> **EXERCISE**
Omit every picture and return the rest of the data unaltered.

Content starts

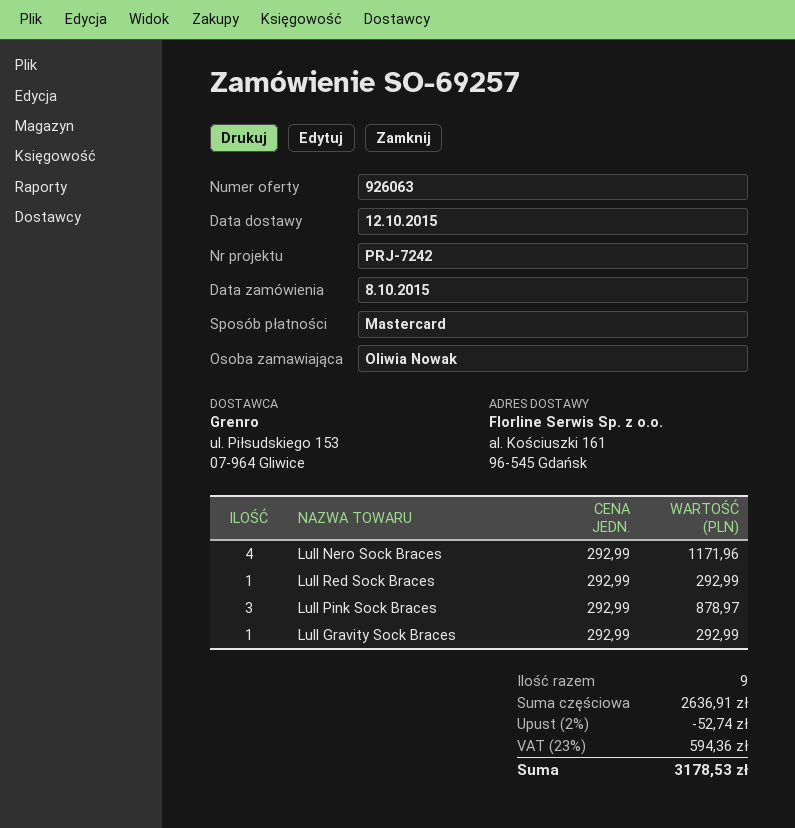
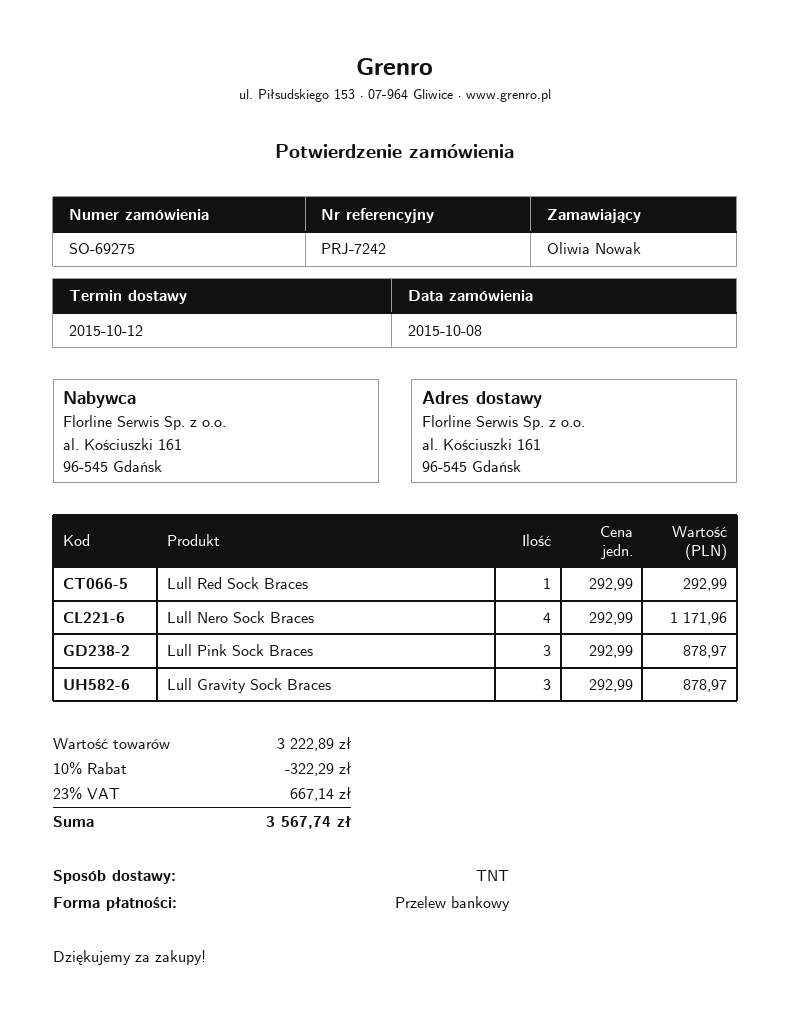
order number: SO-69257 -> SO-69275
payment method: Mastercard -> bank transfer
Lull Gravity Sock Braces: 1 x 292.99 = 292.99 -> 3 x 292.99 = 878.97
subtotal: 2636.91 -> 3222.89
discount: 2% = 52.74 -> 10% = 322.29
tax: 23% = 594.36 -> 23% = 667.14
total: 3178.53 -> 3567.74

Content ends

> **REPLY TO THE EXERCISE**
order number: SO-69257 -> SO-69275
payment method: Mastercard -> bank transfer
Lull Gravity Sock Braces: 1 x 292.99 = 292.99 -> 3 x 292.99 = 878.97
subtotal: 2636.91 -> 3222.89
discount: 2% = 52.74 -> 10% = 322.29
tax: 23% = 594.36 -> 23% = 667.14
total: 3178.53 -> 3567.74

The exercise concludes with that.